One factor is that the volume of wage garnishments is growing by leaps and bounds because creditors and entities that have purchased debt are obtaining judgments and wage garnishments like never before.  For example, in certain Michigan district courts, the number of garnishments has increased by nearly 400% between 2000 and 2010.  This growth is causing a corresponding growth in costs employers incur to administer garnishments.

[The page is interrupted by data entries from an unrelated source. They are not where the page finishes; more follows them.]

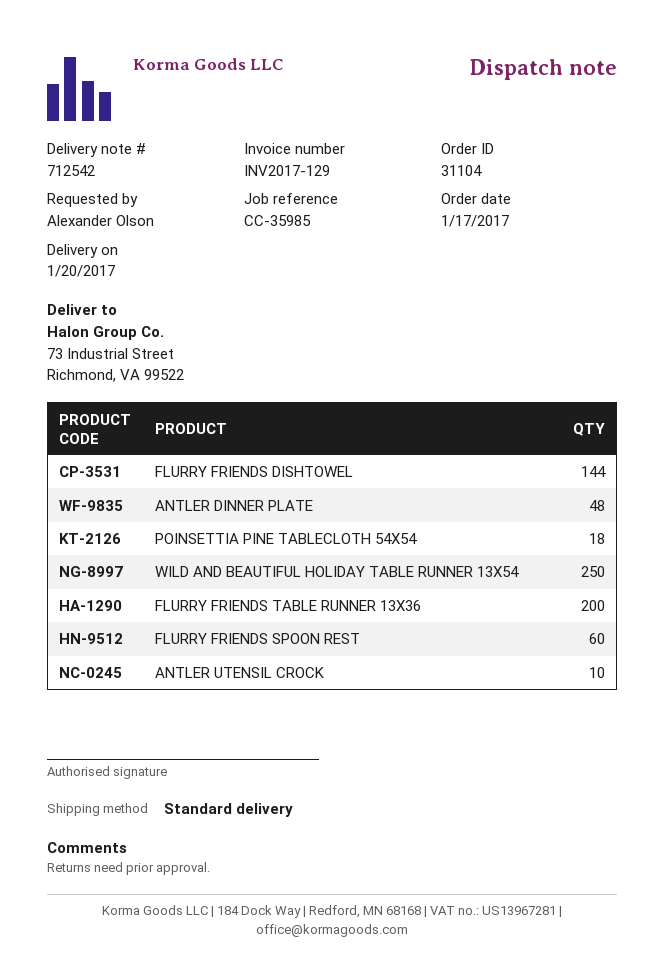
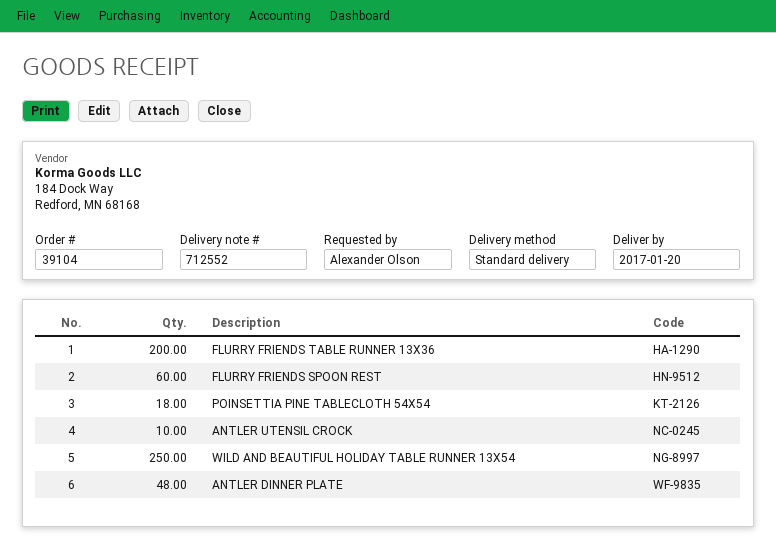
order number: 31104 -> 39104
delivery note number: 712542 -> 712552
FLURRY FRIENDS DISHTOWEL: 144 -> none

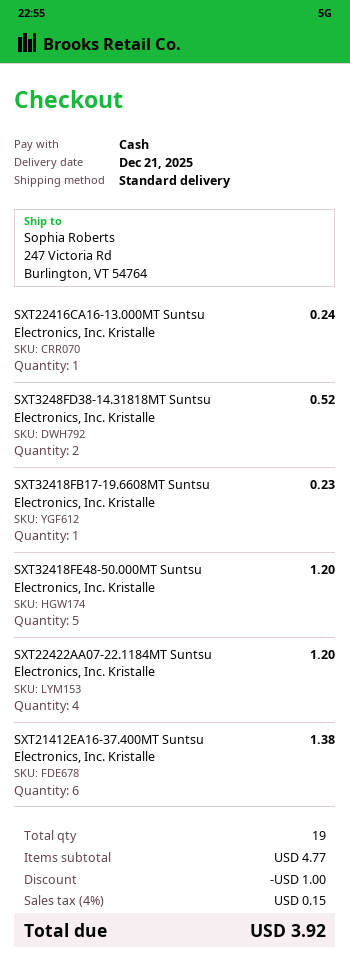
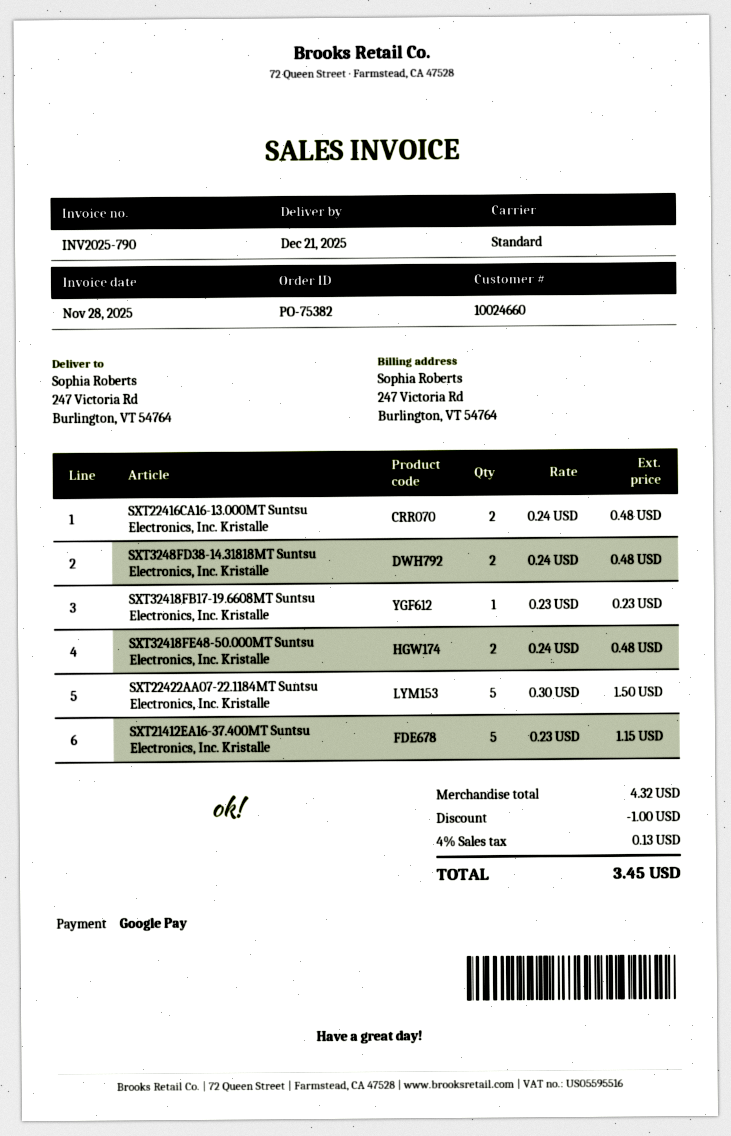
payment method: cash -> Google Pay
SXT22416CA16-13.000MT Suntsu Electronics, Inc. Kristalle: 1 for 0.24 -> 2 for 0.48
SXT3248FD38-14.31818MT Suntsu Electronics, Inc. Kristalle: 2 for 0.52 -> 2 for 0.48
SXT32418FE48-50.000MT Suntsu Electronics, Inc. Kristalle: 5 for 1.20 -> 2 for 0.48
SXT22422AA07-22.1184MT Suntsu Electronics, Inc. Kristalle: 4 for 1.20 -> 5 for 1.50
SXT21412EA16-37.400MT Suntsu Electronics, Inc. Kristalle: 6 for 1.38 -> 5 for 1.15
subtotal: 4.77 -> 4.32
tax: 4% = 0.15 -> 4% = 0.13
total: 3.92 -> 3.45

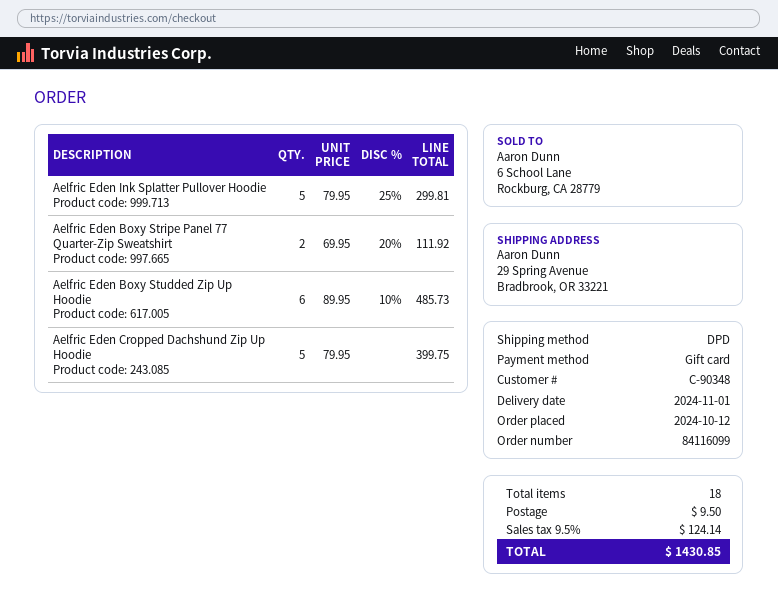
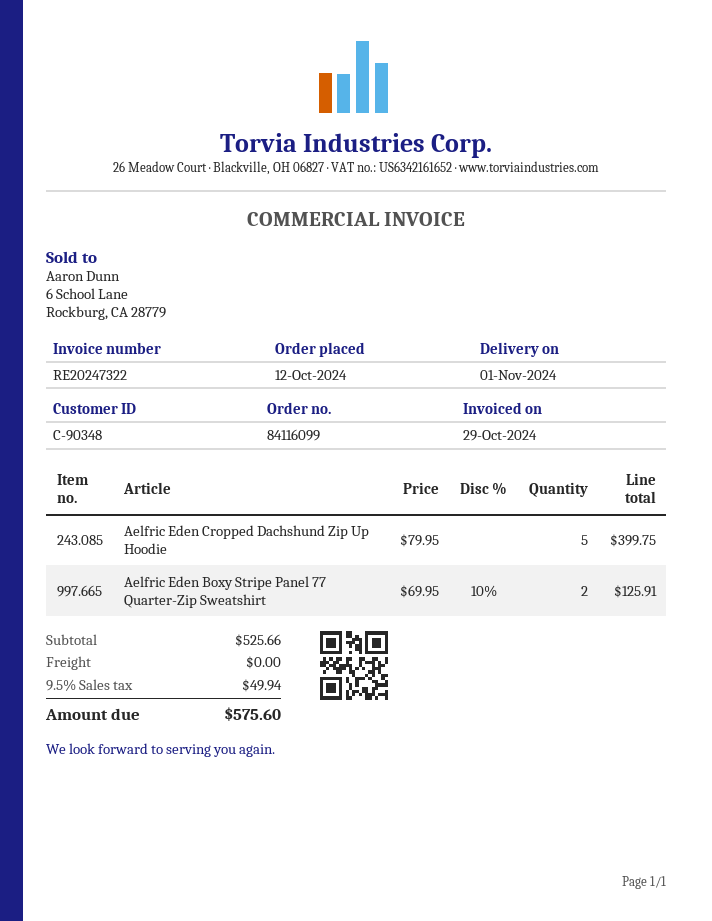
Aelfric Eden Ink Splatter Pullover Hoodie: 5 x 79.95 - 25% = 299.81 -> none
Aelfric Eden Boxy Stripe Panel 77 Quarter-Zip Sweatshirt: 2 x 69.95 - 20% = 111.92 -> 2 x 69.95 - 10% = 125.91
Aelfric Eden Boxy Studded Zip Up Hoodie: 6 x 89.95 - 10% = 485.73 -> none
shipping: 9.50 -> 0.00
tax: 9.5% = 124.14 -> 9.5% = 49.94
total: 1430.85 -> 575.60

Another factor is that the risks associated with garnishments are increasing not only because of the large volume of garnishments but also because it appears that creditors are pursuing recovery more aggressively than ever before.  As a result, an employer’s risk of financial liability is increasing.  This is happening in two ways.  First, if improperly handled, the employer may be held liable for its employee’s entire debt.  Most states have creditor-friendly garnishment laws that provide for a default judgment for the employee’s entire debt if the garnishee simply misses short disclosure deadlines.  Remarkably, the deadline to answer can be as little as 7 or 14 days after service, which is far shorter than the time permitted to answer a complaint.  This allows creditors to transfer the debt from the uncollectable employee to the deep-pocketed employer.  Second, eager creditors may issue invalid garnishments because they name as garnishee an entity that is not the actual employing entity or fail to properly serve the garnishment.  Despite these defects, and likely in order to avoid the risk of default and the cost to overturn the default, some employers are accepting improperly served garnishment writs and processing invalid writs.

Another issue complicating garnishee compliance is the practice of some creditors who send fake, but official-looking garnishment documents to trick unsuspecting employers into deducting from employee wages.  This unlawful garnishment practice is the subject of a lawsuit filed by the Federal Trade Commission on September 6, 2011 against several payday lenders.  Federal Trade Commission v. Payday Financial, LLC, Case No. 11-3017, (U.S. Dist. Ct. S.D.).  On September 7, 2011, the parties stipulated to preliminary injunction to halt the alleged unlawful garnishment practices.  Having to be wary of fake and invalid garnishments seriously complicates garnishee compliance, especially since taking unauthorized deductions from employee pay may run afoul of state and federal wage and hour laws.

Further, in Georgia as of September 12, 2011, only a Georgia-licensed attorney can sign the garnishee disclosure on behalf of a company.   This change arose from a June 4, 2010 opinion from the Georgia State Bar Association Unauthorized Practice of Law (“UPL”) Committee.  The UPL Committee reasoned that the garnishee disclosure was practicing law because it must be filed with the clerk of courts and because late or inaccurate disclosures expose garnishees to significant legal consequences.  As a result of this conclusion, non-attorney employees or agents of a garnishee company who sign and file a garnishee disclosure are engaged in the unauthorized practice of law.  The Georgia Supreme Court issued an opinion agreeing with the UPL Committee on September 12, 2011.  This ruling has turned on its head the well-established and long-standing practice that payroll departments, or their outsource providers, file garnishee disclosures on behalf of their employer.  More worrisome for employers is the possibility that other states could follow Georgia’s lead.  This is possible because only a few states provide explicit authorization under statutory or court rule for companies to directly answer garnishments – leaving open the possibility that other state UPL Committees may follow Georgia’s lead.  

Therefore, to address the growing compliance challenges and risks, prudent employers would evaluate processes used to administer garnishments.  And, even if an employer has only one wage garnishment from Georgia, it will need knowledgeable and timely Georgia-licensed legal representation to file the garnishee disclosure.